**Problem statement**. Filter the entries below, keeping every line that has the word "Accu".

*** Record excerpts

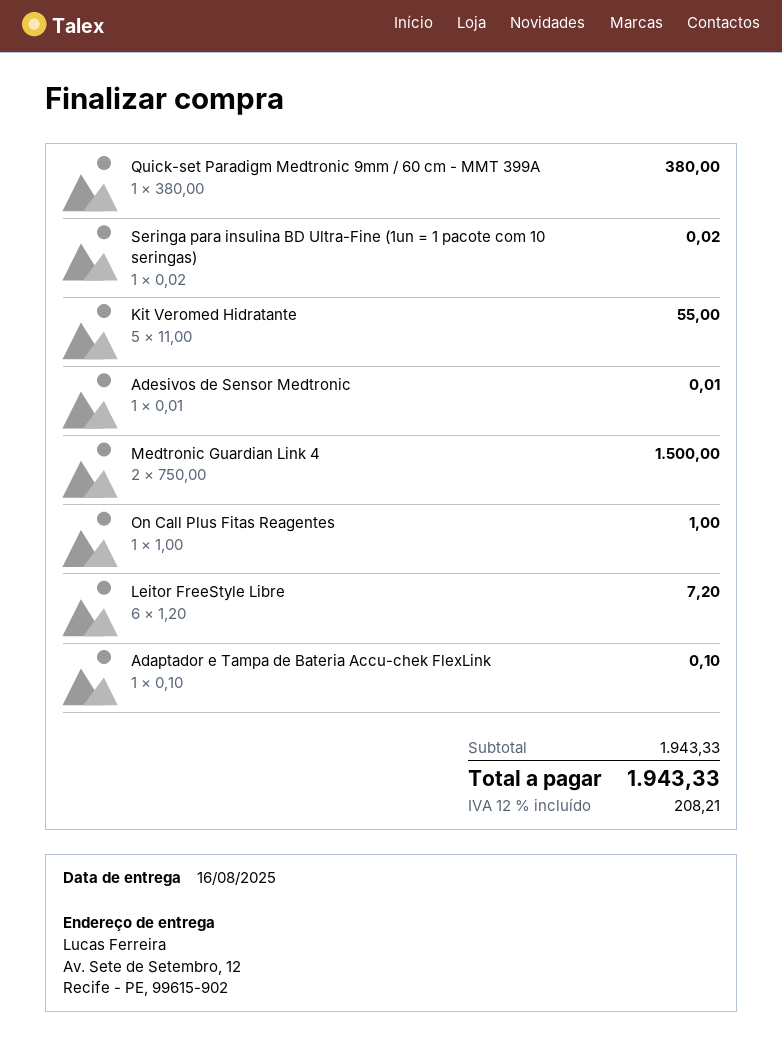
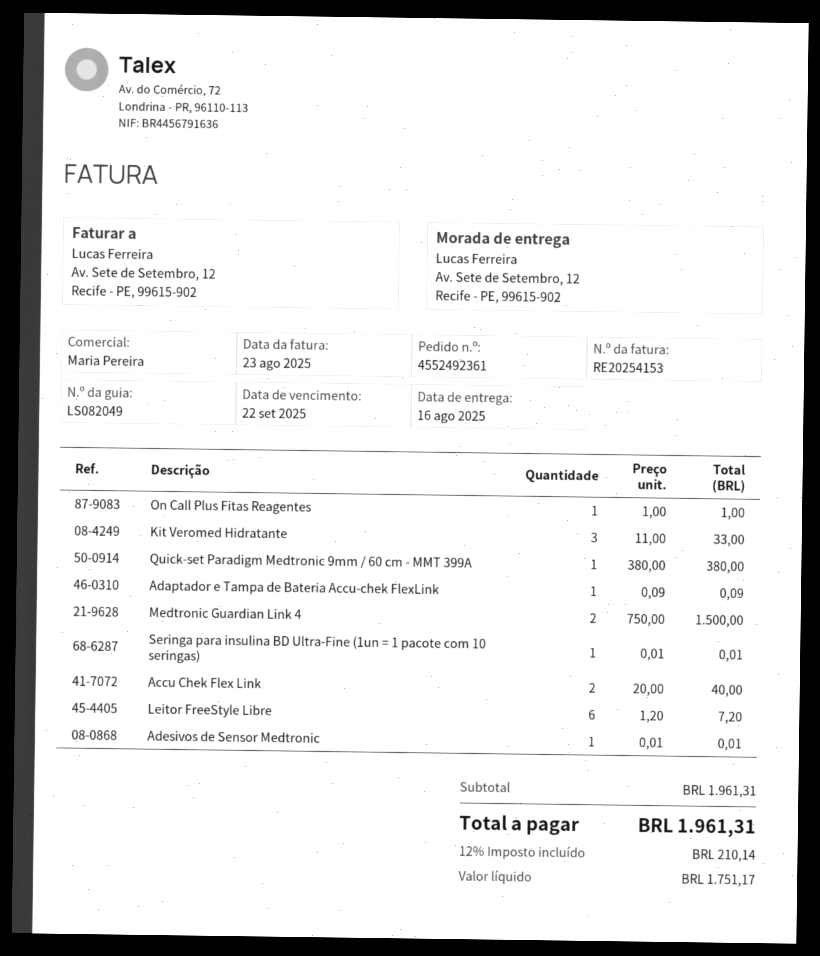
Seringa para insulina BD Ultra-Fine (1un = 1 pacote com 10 seringas): 1 x 0.02 = 0.02 -> 1 x 0.01 = 0.01
Kit Veromed Hidratante: 5 x 11.00 = 55.00 -> 3 x 11.00 = 33.00
Adaptador e Tampa de Bateria Accu-chek FlexLink: 1 x 0.10 = 0.10 -> 1 x 0.09 = 0.09
Accu Chek Flex Link: none -> 2 x 20.00 = 40.00
subtotal: 1943.33 -> 1961.31
tax: 12% = 208.21 -> 12% = 210.14
total: 1943.33 -> 1961.31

******

**Your response**.
Adaptador e Tampa de Bateria Accu-chek FlexLink: 1 x 0.10 = 0.10 -> 1 x 0.09 = 0.09
Accu Chek Flex Link: none -> 2 x 20.00 = 40.00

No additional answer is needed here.